- Specialty: Psychology

= Cancer phobia =

Fear of cancer and contracting cancer

Cancer phobia, also known as carcinophobia, is a common phobia and an anxiety disorder characterized by the chronic fear of developing cancer. It can manifest in tremendous feelings of sadness, fear, panic, and distress. In some cases, the phobia can be so extreme that it prevents the individual from living a normal life.

== Signs and symptoms ==

People living with carcinophobia frequently have depression. Sufferers may become reclusive and obsessive over their health. They may feel overwhelmed and fail to carry out their usual functions. The fear is associated with a lack of future planning and an overall poor quality of life.

== Causes ==

Anxieties surrounding cancer are exacerbated by fears of its unpredictability and perceived “indestructibility” as well as associated fears of mortality.
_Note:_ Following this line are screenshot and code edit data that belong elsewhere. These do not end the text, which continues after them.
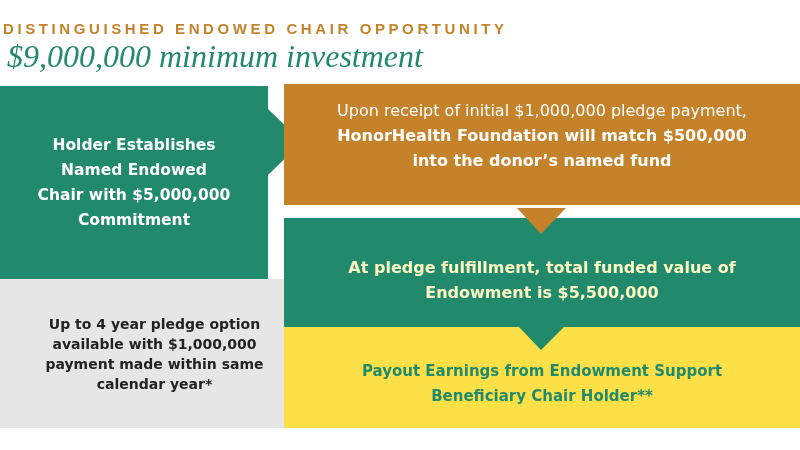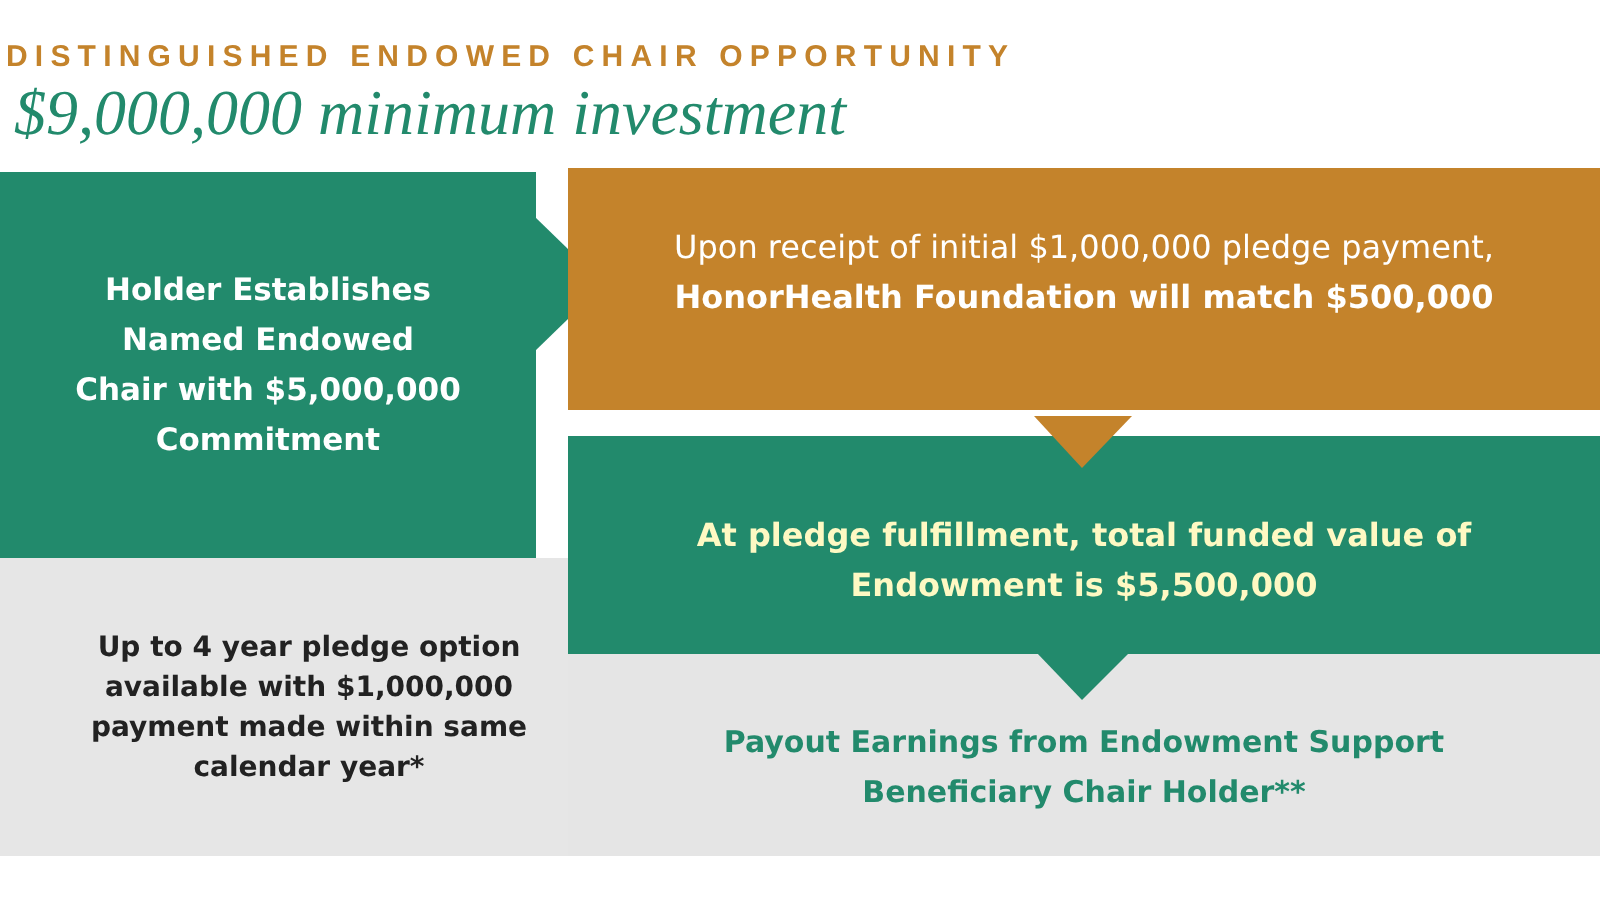--- a/index.html
+++ b/index.html
@@ -46,21 +46,21 @@
 
   .right-green { left: 284px; top: 218px; width: 516px; height: 109px; background: var(--green); color: #fef9c3; padding-top: 14px; }
   .right-green .txt { font-size: 16px; }
 
   .arrow-down-green {
     position: absolute; left: 518px; top: 326px; width: 0; height: 0;
     border-left: 23px solid transparent; border-right: 24px solid transparent;
     border-top: 24px solid var(--green); z-index: 3;
   }
 
-  .right-light { left: 284px; top: 327px; width: 516px; height: 101px; background: #e5e5e5; color: var(--green); padding-top: 12px; }
+  .right-light { left: 284px; top: 327px; width: 516px; height: 101px; background: #fde047; color: var(--green); padding-top: 12px; }
   .right-light .txt { font-size: 15px; }
 
   :root { --green: #228a6c; --gold: #c4832b; }
 </style>
 </head>
 <body>
 
 <div class="eyebrow">DISTINGUISHED ENDOWED CHAIR OPPORTUNITY</div>
 <div class="headline">$9,000,000 minimum investment</div>
 
@@ -80,20 +80,21 @@
     <div>available with $1,000,000</div>
     <div>payment made within same</div>
     <div>calendar year*</div>
   </div>
 </div>
 
 <div class="box right-orange">
   <div class="txt">
     <span class="regular">Upon receipt of initial $1,000,000 pledge payment,</span>
     <div>HonorHealth Foundation will match $500,000</div>
+    <div>into the donor’s named fund</div>
   </div>
 </div>
 <div class="arrow-down-orange"></div>
 
 <div class="box right-green">
   <div class="txt">
     <div>At pledge fulfillment, total funded value of</div>
     <div>Endowment is $5,500,000</div>
   </div>
 </div>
Cancer survivors are also susceptible to developing a debilitating fear of recurrence due to their previous experience with the disease. Half of all cancer survivors report a moderate to high fear of recurrence.
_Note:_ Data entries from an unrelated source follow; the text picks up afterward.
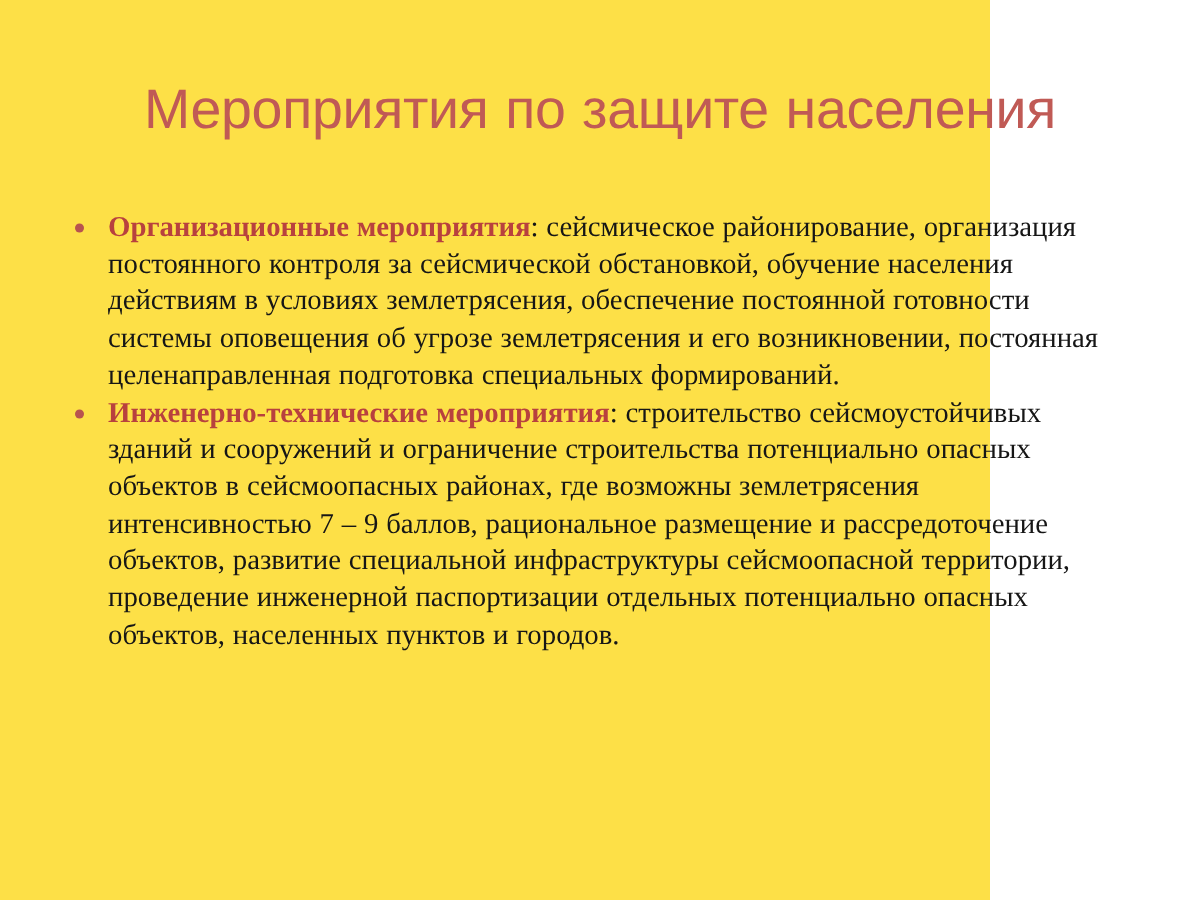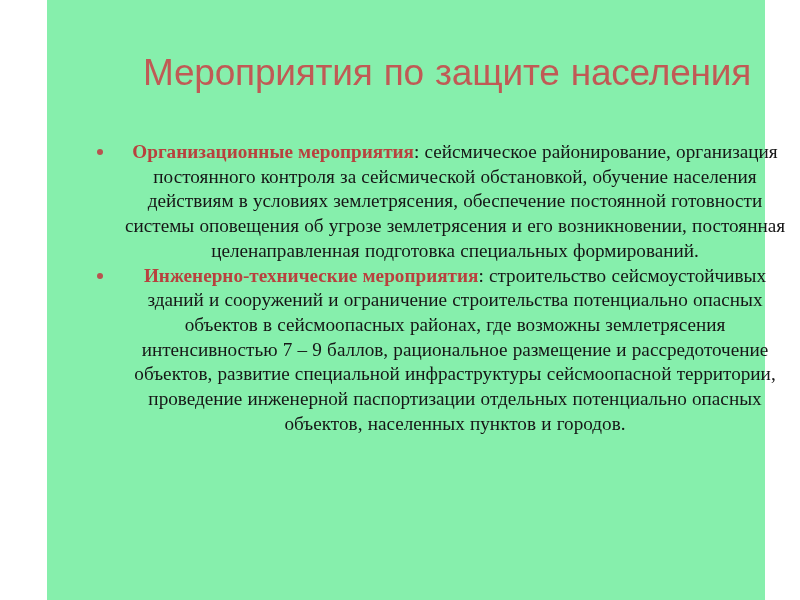--- a/index.html
+++ b/index.html
@@ -10,25 +10,24 @@
   body {
     width: 800px;
     height: 600px;
     background: #ffffff;
     font-family: "Liberation Serif", "DejaVu Serif", serif;
     overflow: hidden;
   }
 
   .slide {
     position: relative;
-    width: 718px;
+    width: 660px;
     height: 600px;
-    background: #86efac;
+    background: #fde047;
     box-sizing: border-box;
-    margin-left: 47px;
   }
 
   
   .slide-title {
     position: absolute;
     left: 86px;
     top: 24px;
     width: 628px;
     text-align: center;
     font-family: "Liberation Sans", "DejaVu Sans", sans-serif;
@@ -49,21 +48,21 @@
   }
 
   .bullet-item {
     position: relative;
     padding-left: 28px;
     margin: 0 0 0 0;
     font-family: "Liberation Serif", "DejaVu Serif", serif;
     font-size: 19.2px;
     line-height: 24.7px;
     color: #161616;
-    text-align: center;
+    text-align: left;
     word-spacing: 0.4px;
   }
 
   .bullet-item + .bullet-item {
     margin-top: 0px;
   }
 
   .bullet-marker {
     position: absolute;
     left: 6px;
Cancer phobia can also appear in people suffering from hypochondria. PTSD is also a common cause of the phobia.

Several factors can heighten the risk of developing anxiety related to cancer. People may be more susceptible to anxiety if they have undergone certain experiences such as:

- Having been previously affected by cancer.

- Seeing a loved one develop cancer.

- A loved one dying from cancer.

== Treatment ==
Psychotherapeutic approaches such as Cognitive behavioral therapy (CBT) are recommended as effective interventions for managing anxiety in cancer patients. CBT is used for a wide variety of fears and phobias, including carcinophobia. It helps patients to increase awareness of their disorder and provides ways for patients to cope with their emotions. Mind-body techniques are also designed to alleviate anxiety and help manage fears and phobias, including the fear associated with cancer. Relaxation skills aim to relieve fears, stress, and bodily tension. Relaxation skills include progressive muscle relaxation, guided imagery, and diaphragmatic breathing. Meditation techniques include journaling, meditative movement, yoga practices, tai chi, and mindful dance. Research shows relaxation skills and meditation techniques have small to significant effects on managing anxiety due to cancer.